Although HSTs are highly toxic to host plant cells and cause cell death, the establishment of infection by the HST-producing pathogen is probably caused by a genotype-specific suppression of defence responses rather than the induction of cell death. Interestingly, several lines of evidence indicate that the HST itself has the property of suppression of defences in addition to toxicity, and the roles of the HST in toxicity and suppression of defences can be separated. For example, development of leaf necrosis on apple caused by AM-toxin of the apple pathotype is suppressed by light irradiation, with wavelengths near 602 nm being the most active (Tabira et al., 1989). At least 5 h of darkness is necessary for necrosis development; however, light does not affect AM-toxin-induced electrolyte leakage and photosynthetic CO2 fixation inhibition (Tabira et al., 1989). When the leaves were inoculated with conidia of the pathogen, light had no protective effect against their invasion, suggesting that host cell death is not necessary for fungal invasion.
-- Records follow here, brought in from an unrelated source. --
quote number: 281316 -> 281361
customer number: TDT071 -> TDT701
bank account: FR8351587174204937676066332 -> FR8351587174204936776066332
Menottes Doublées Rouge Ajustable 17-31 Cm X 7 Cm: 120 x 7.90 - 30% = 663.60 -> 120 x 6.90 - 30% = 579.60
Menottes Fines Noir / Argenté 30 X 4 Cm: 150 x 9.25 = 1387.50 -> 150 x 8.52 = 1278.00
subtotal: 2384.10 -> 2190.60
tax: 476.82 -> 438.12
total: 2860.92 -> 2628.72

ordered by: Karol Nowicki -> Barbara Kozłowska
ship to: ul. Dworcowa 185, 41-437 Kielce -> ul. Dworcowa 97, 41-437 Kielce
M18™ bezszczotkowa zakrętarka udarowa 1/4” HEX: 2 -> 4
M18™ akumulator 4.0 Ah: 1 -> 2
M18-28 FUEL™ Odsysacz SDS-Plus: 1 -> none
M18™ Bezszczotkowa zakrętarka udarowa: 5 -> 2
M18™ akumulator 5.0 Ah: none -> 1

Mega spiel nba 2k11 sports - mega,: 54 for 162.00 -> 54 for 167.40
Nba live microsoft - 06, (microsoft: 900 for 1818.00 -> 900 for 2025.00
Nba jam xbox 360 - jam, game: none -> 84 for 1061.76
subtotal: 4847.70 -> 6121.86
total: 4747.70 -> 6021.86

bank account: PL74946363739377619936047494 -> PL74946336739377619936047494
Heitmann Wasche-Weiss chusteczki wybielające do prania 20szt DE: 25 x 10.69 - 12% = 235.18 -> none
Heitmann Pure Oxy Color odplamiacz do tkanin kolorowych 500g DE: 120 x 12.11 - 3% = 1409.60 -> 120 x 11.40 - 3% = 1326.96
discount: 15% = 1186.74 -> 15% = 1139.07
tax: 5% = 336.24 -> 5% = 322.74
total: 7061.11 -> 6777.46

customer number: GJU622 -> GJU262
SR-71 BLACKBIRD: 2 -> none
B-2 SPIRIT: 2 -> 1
Observation of infection behaviour of C. victoriae conidia on susceptible and resistant oats suggested that cell death may not be necessary for pathogenesis (Nishimura & Scheffer, 1965; Yoder & Scheffer, 1969). HC-toxin produced by C. carbonum race 1, the causal agent of northern corn leaf spot, is essential for pathogenesis, but is thought to be cytostatic rather than toxic (Walton, 1996; Wolpert et al., 2002). Furthermore, delay or suppression of induction of defence-related genes was observed in rough lemon leaves inoculated with the rough lemon pathotype producing ACR-toxin (Gomi et al., 2002a, 2002b, 2003b). The suppressive effects have been observed only in the case of AM-toxin and ACR-toxin and their respective host plants. One putative target site of other Alternaria HSTs, such as AK-toxin, AF-toxin and ACT-toxin, is the plasma membrane, and the damage to host cells caused by these toxins is extremely rapid, and the time required for cell death is extremely short (Maekawa et al., 1984; Otani, et al., 1985; Kohmoto et al., 1993). Thus, it will probably be difficult to identify the suppressive effects of any defensive function by these toxins because cell death is induced by these toxins faster than suppression of defensive responses in the toxin-sensitive cells.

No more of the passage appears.